Pour les partisans du texte, il s’agit avant tout de donner la parole au peuple. À Kinshasa, certains spécialistes du droit ne voient pas d’obstacle majeur. Maria Eloyi, avocate, explique : « La Constitution étant l’expression de la volonté du peuple, toute modification doit passer par un référendum. Nul ne peut contourner cette procédure. Il ne s’agit pas uniquement d’intérêts politiques : certains articles de notre loi fondamentale méritent d’être actualisés. »
Un débat loin des priorités quotidiennes
Ce discours trouve un écho chez plusieurs Congolais.
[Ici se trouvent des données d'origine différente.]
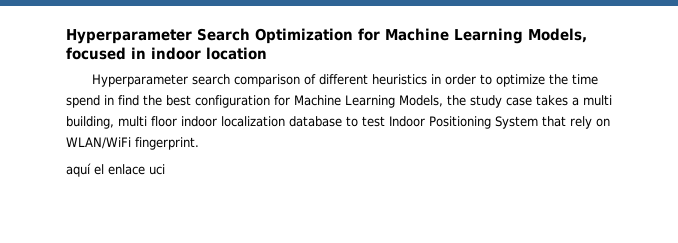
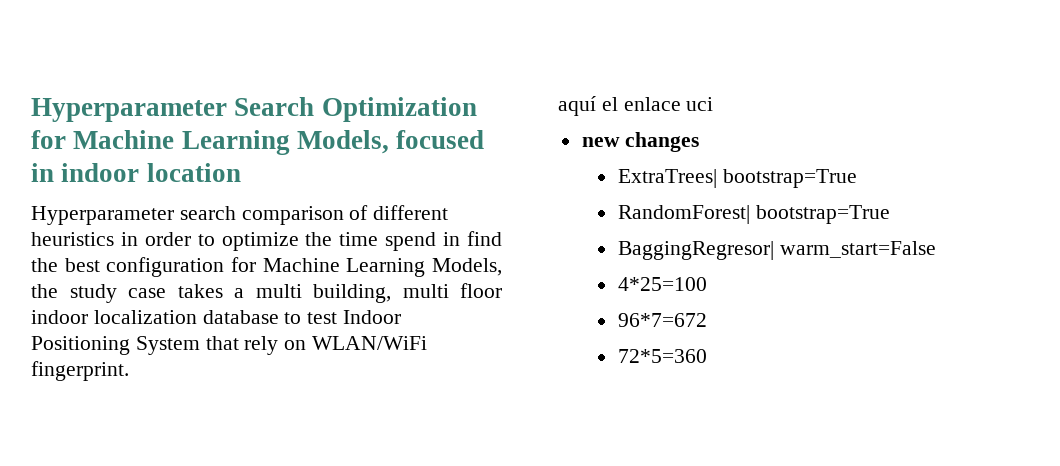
(165, 169) none -> [581,132,700,152] [617,169,857,188] [617,205,890,224] [617,241,936,260] [617,277,707,291] [617,313,707,327] [617,349,707,363] // new changes // ExtraTrees| bootstrap=True // RandomForest| bootstrap=True // BaggingRegresor| warm_start=False // 4*25=100 // 96*7=672 // 72*5=360

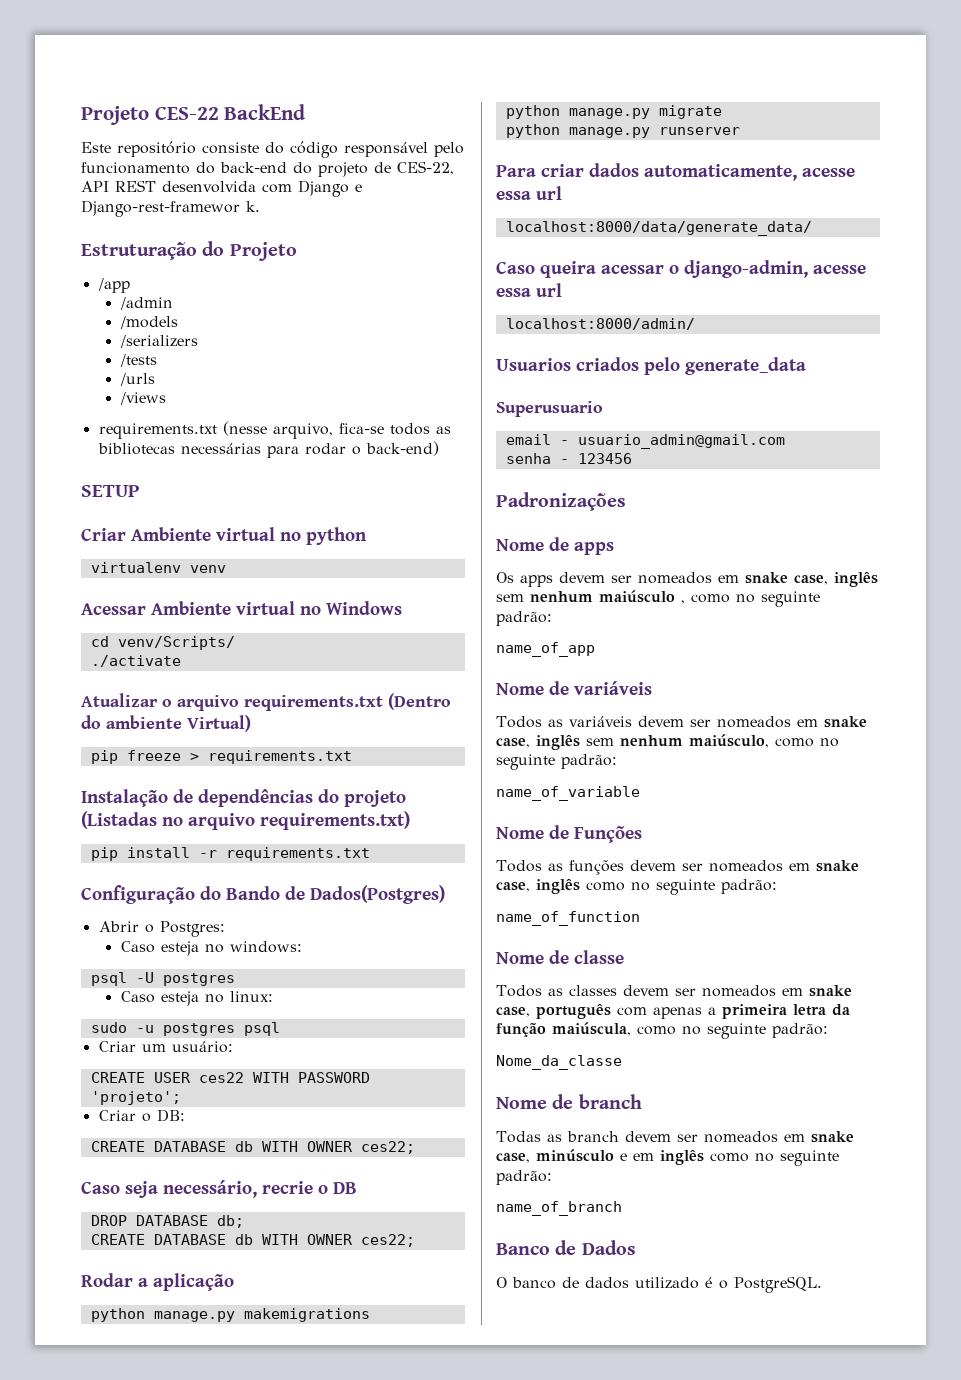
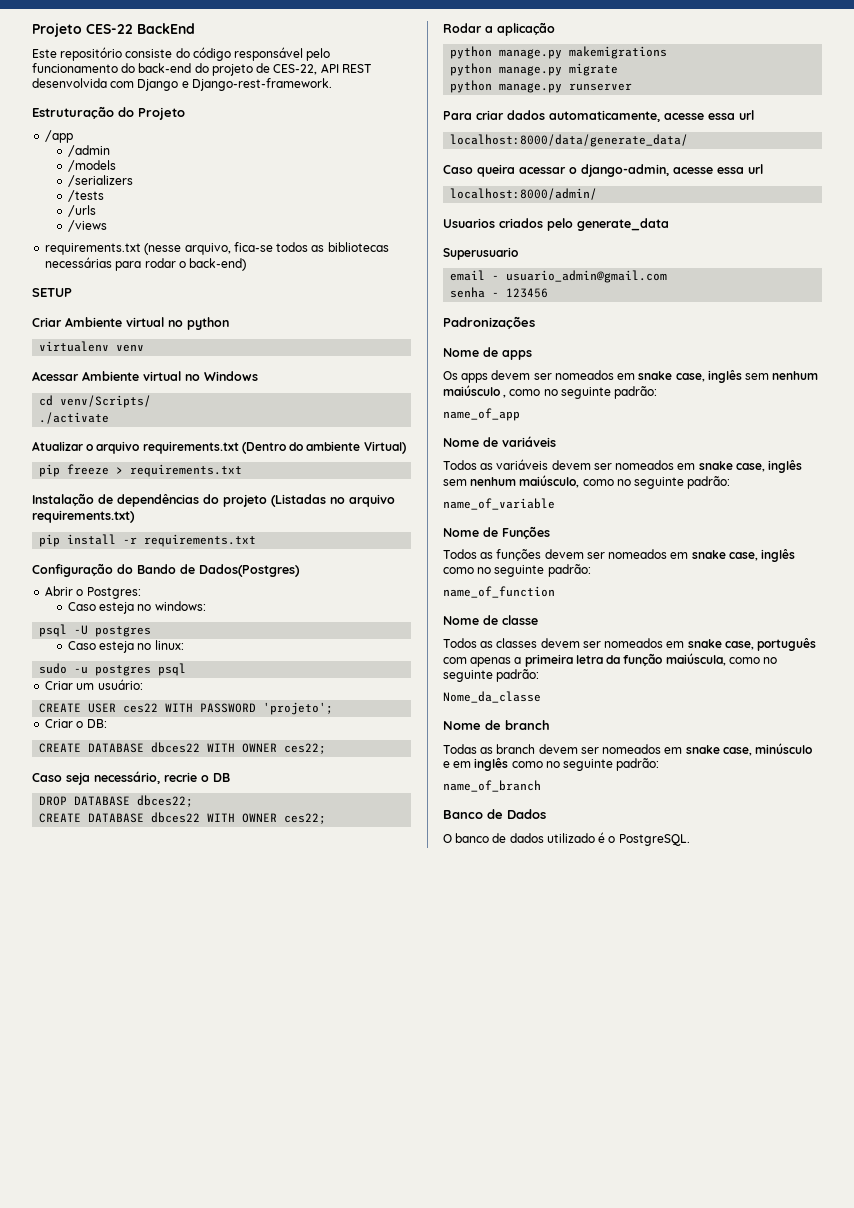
[81,200,260,217] Django-rest-framewor k. -> [191,78,332,91] Django-rest-framework.
[234,1141,253,1152] db -> [151,742,201,753] dbces22
[216,1215,244,1228] [90,1234,253,1245] db; // CREATE DATABASE db -> [137,795,194,807] [39,812,201,823] dbces22; // CREATE DATABASE dbces22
Placide Lukeka, un jeune Kinois, se réjouit : « J’attendais cette initiative depuis longtemps. Je suis favorable à une révision constitutionnelle. Ceux qui y voient seulement des calculs politiques se trompent. Un changement de République peut apporter des bénéfices concrets à notre pays. »
À l’inverse, Ange Aloki estime que ce débat est déconnecté des urgences nationales. « Je ne suis pas d’accord. Il y a tant d’autres priorités. Pourquoi mobiliser autant d’énergie à deux ans des élections ? Où étaient-ils pendant tout ce temps pour modifier la Constitution ? »
Un enjeu juridique de taille
Au-delà des considérations politiques, ce texte soulève des questions juridiques fondamentales. De nombreux experts rappellent que l’exercice de la souveraineté populaire doit respecter le cadre constitutionnel.
Godefroy Mwanabwato, avocat au barreau de la Tshopo, espère que la Cour constitutionnelle censurera partiellement ou totalement cette loi après son adoption parlementaire. Selon lui, « la haute juridiction doit retirer toutes les dispositions qui excèdent les prérogatives du législateur en matière référendaire. »
Dans l’arène politique, l’opposition a marqué son opposition en quittant l’hémicycle lors de l’examen du texte. Ses leaders ont appelé à une journée ville morte le 3 juin et à un sit-in prévu ce vendredi 13 juin.